> _WHAT YOU NEED TO DO_
Return the data below exactly, please, but drop the pictures.

> _RECORDS PROVIDED_
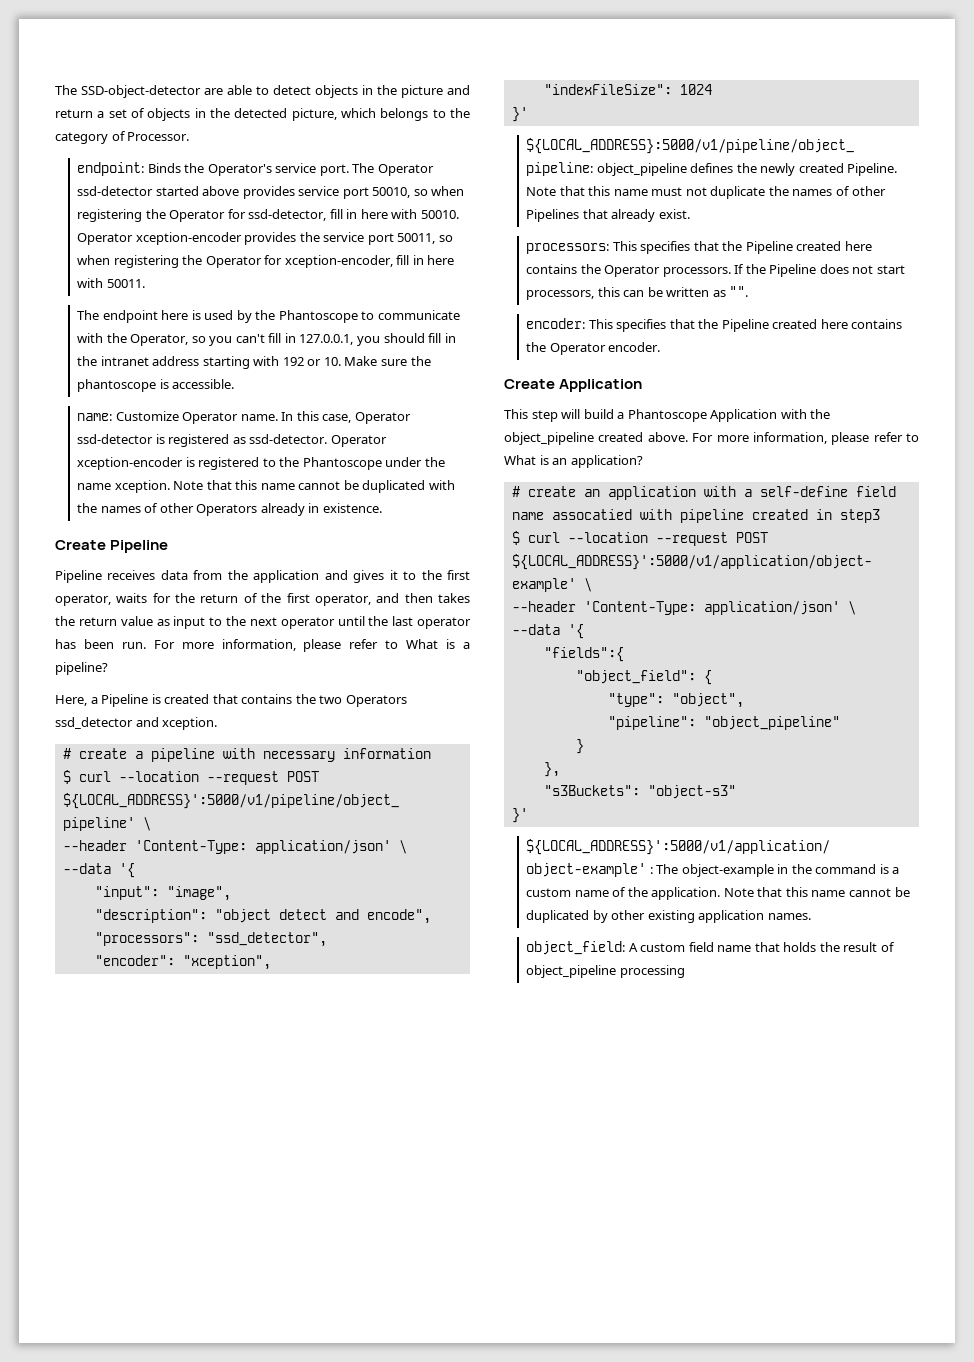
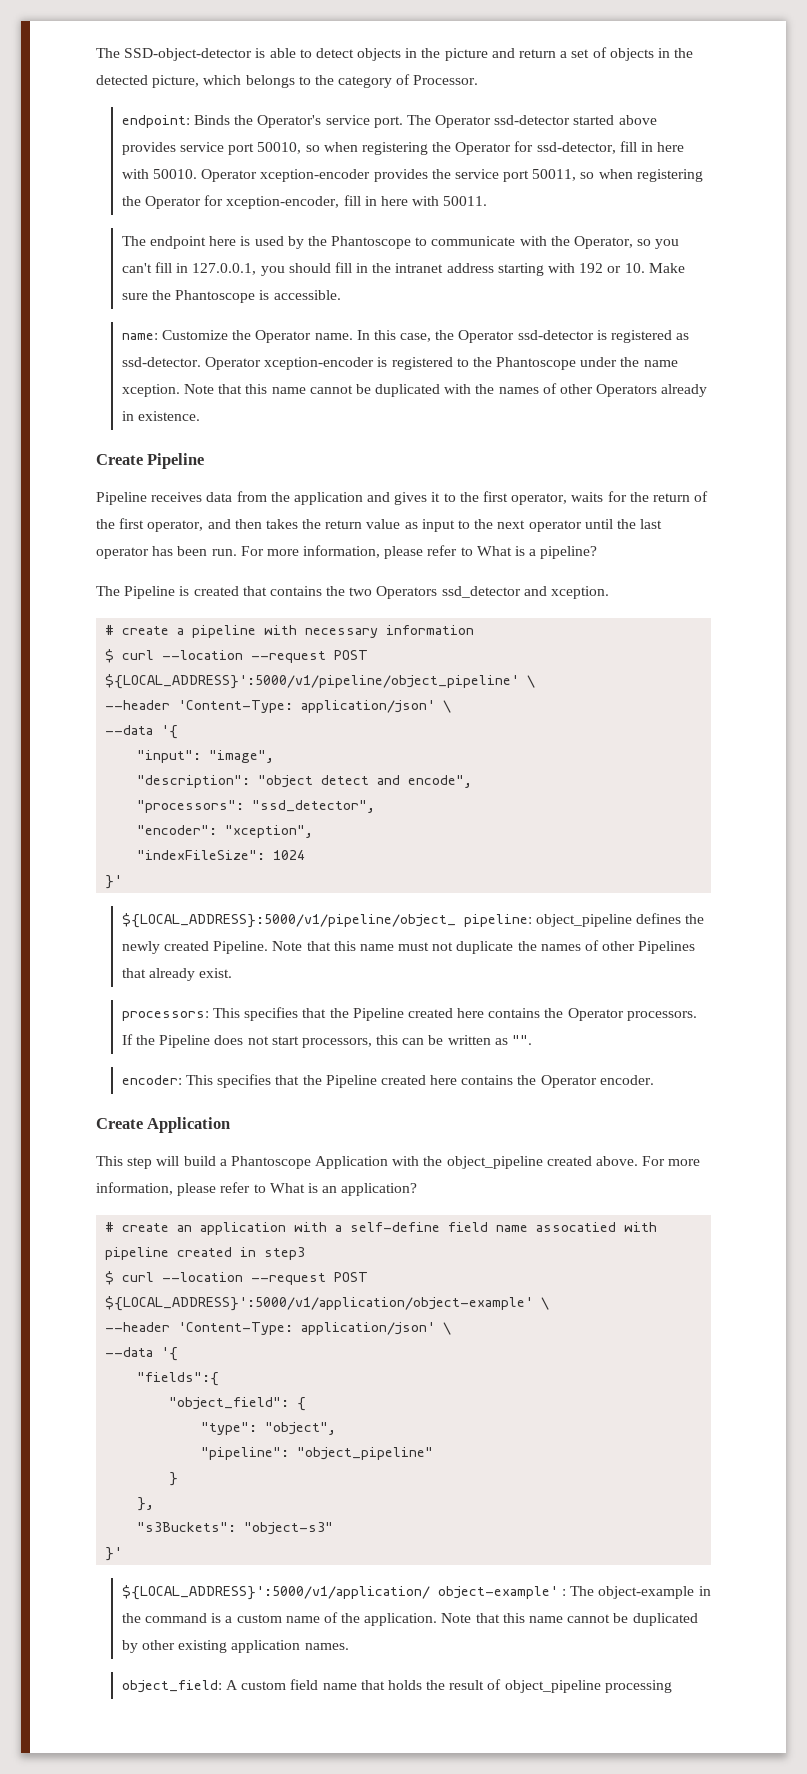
[204,88,223,95] are -> [255,48,266,58] is
[77,379,157,392] phantoscope -> [175,290,256,303] Phantoscope
(179, 416) none -> [232,330,252,340] the
(352, 418) none -> [435,330,455,340] the
[55,695,98,706] Here, a -> [96,586,120,596] The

> _PROBLEM SOLUTION_
[204,88,223,95] are -> [255,48,266,58] is
[77,379,157,392] phantoscope -> [175,290,256,303] Phantoscope
(179, 416) none -> [232,330,252,340] the
(352, 418) none -> [435,330,455,340] the
[55,695,98,706] Here, a -> [96,586,120,596] The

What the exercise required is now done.